[Code change snippets]
--- START ---
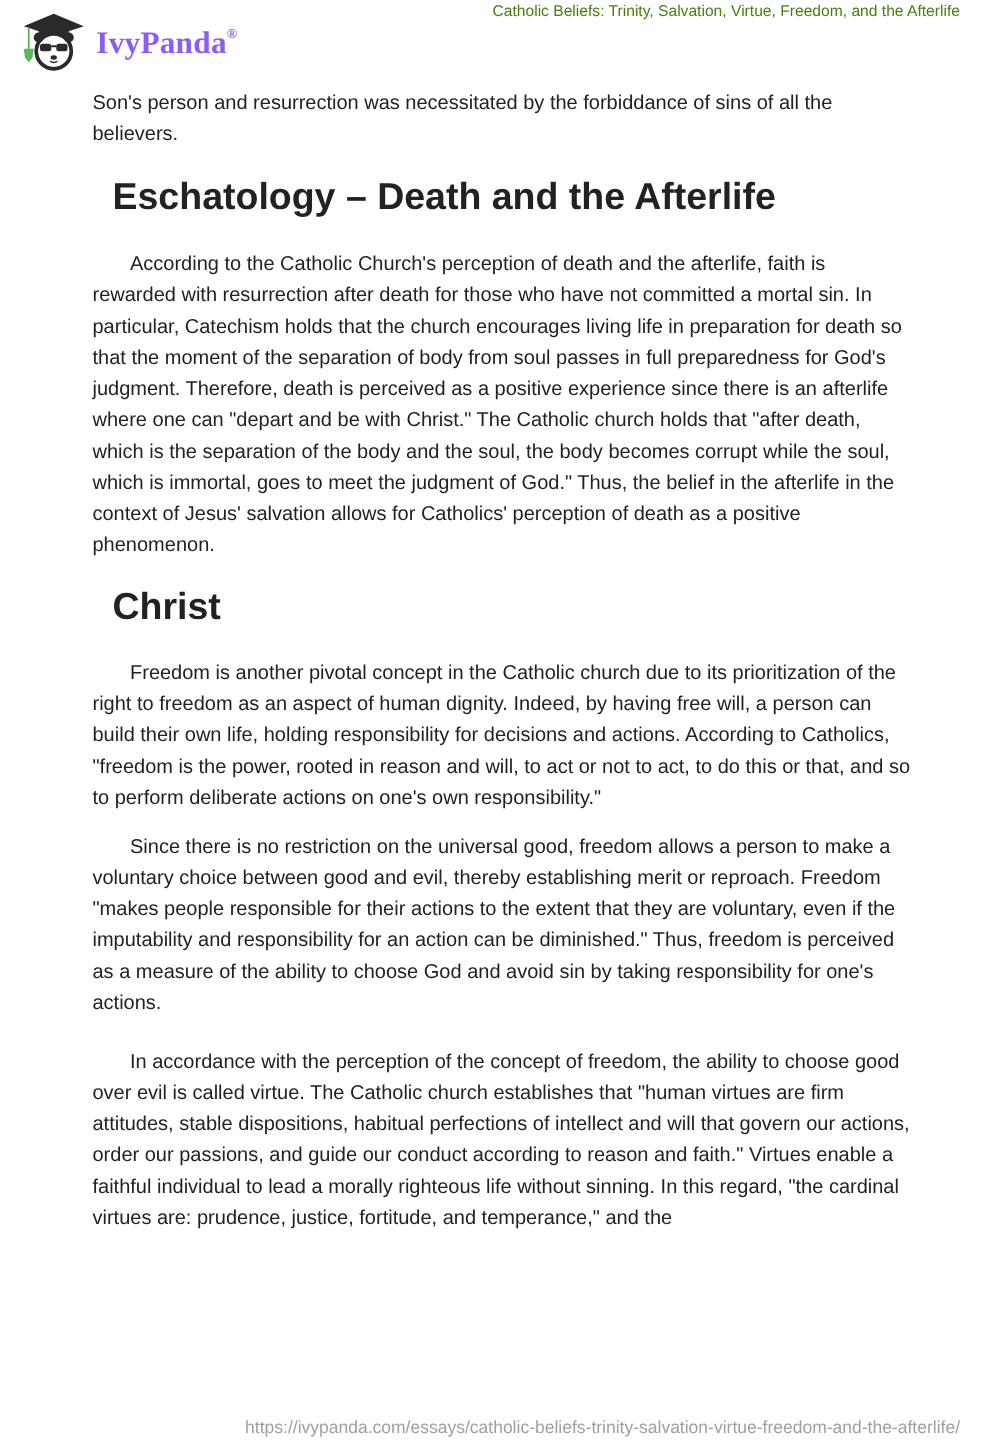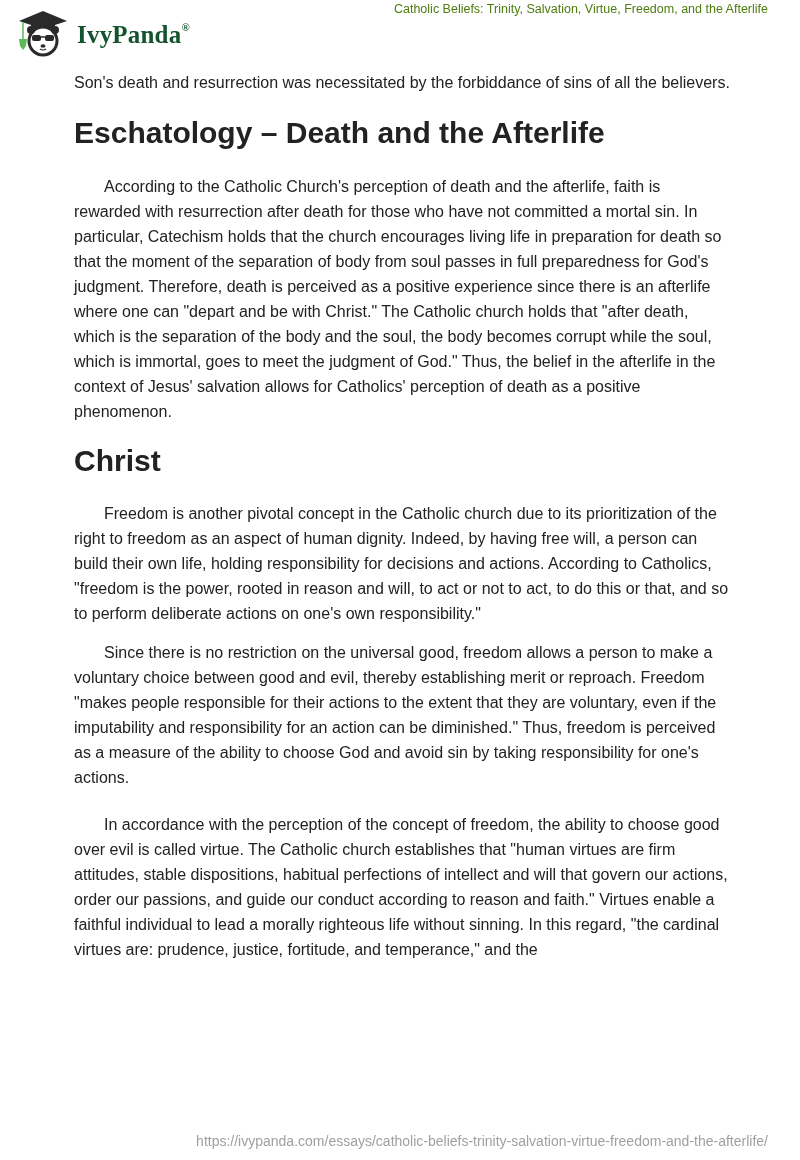--- a/index.html
+++ b/index.html
@@ -34,7 +34,7 @@
       font-family: "Liberation Serif", serif;
       font-weight: bold;
       font-size: 25px;
-      color: #14532d;
+      color: #8b5cf6;
       margin-left: 8px;
       letter-spacing: 0.2px;
       position: relative;

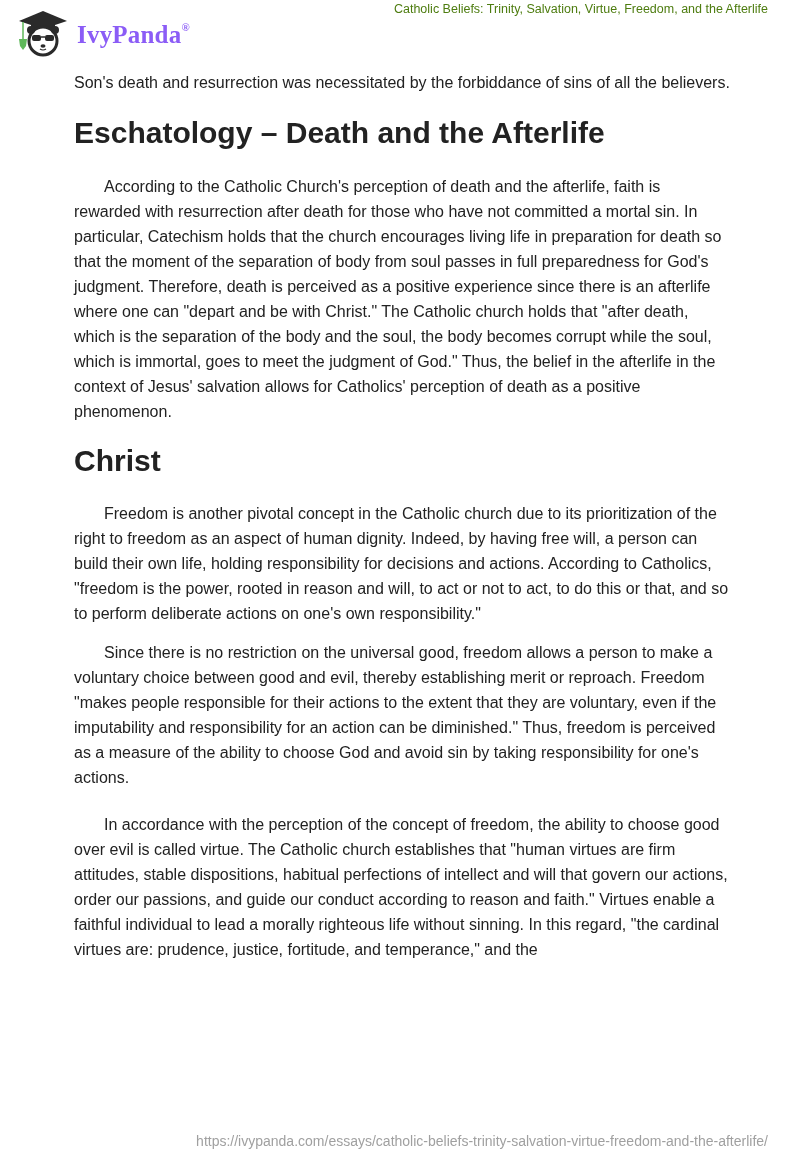--- a/index.html
+++ b/index.html
@@ -111,7 +111,7 @@
 </div>
 
 <div class="content">
-  <p>Son's death and resurrection was necessitated by the forbiddance of sins of all the believers.</p>
+  <p>Son's person and resurrection was necessitated by the forbiddance of sins of all the believers.</p>
 
   <h2 style="margin-top:20px;">Eschatology – Death and the Afterlife</h2>
   <p class="indent" style="margin-top:23px;">According to the Catholic Church's perception of death and the afterlife, faith is rewarded with resurrection after death for those who have not committed a mortal sin. In particular, Catechism holds that the church encourages living life in preparation for death so that the moment of the separation of body from soul passes in full preparedness for God's judgment. Therefore, death is perceived as a positive experience since there is an afterlife where one can "depart and be with Christ." The Catholic church holds that "after death, which is the separation of the body and the soul, the body becomes corrupt while the soul, which is immortal, goes to meet the judgment of God." Thus, the belief in the afterlife in the context of Jesus' salvation allows for Catholics' perception of death as a positive phenomenon.</p>

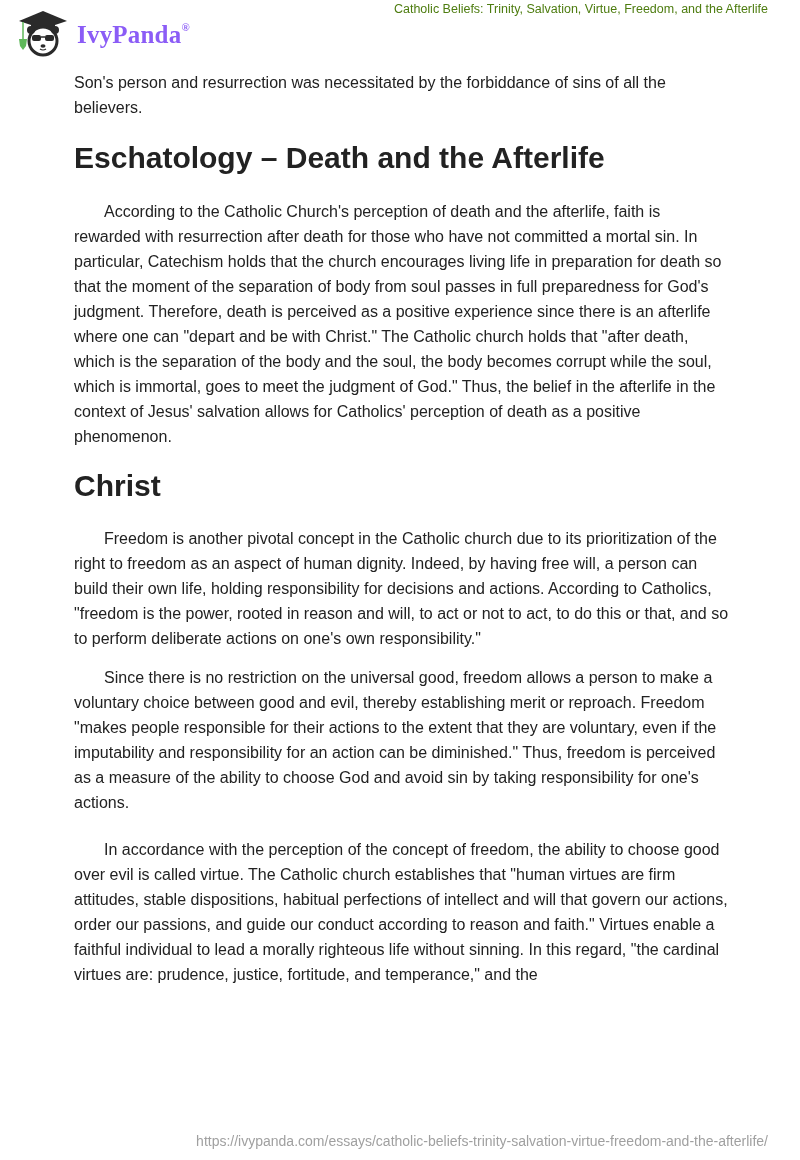--- a/index.html
+++ b/index.html
@@ -65,7 +65,7 @@
     }
     p.indent { text-indent: 30px; }
     h2 {
-      margin: 0;
+      margin: 16px;
       font-size: 30px;
       font-weight: bold;
       color: #222;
--- END ---
*What is needed*.
Count, in the records above, the lines that contain the word "believers"; the answer is that number alone.

*Response to the exercise*.
2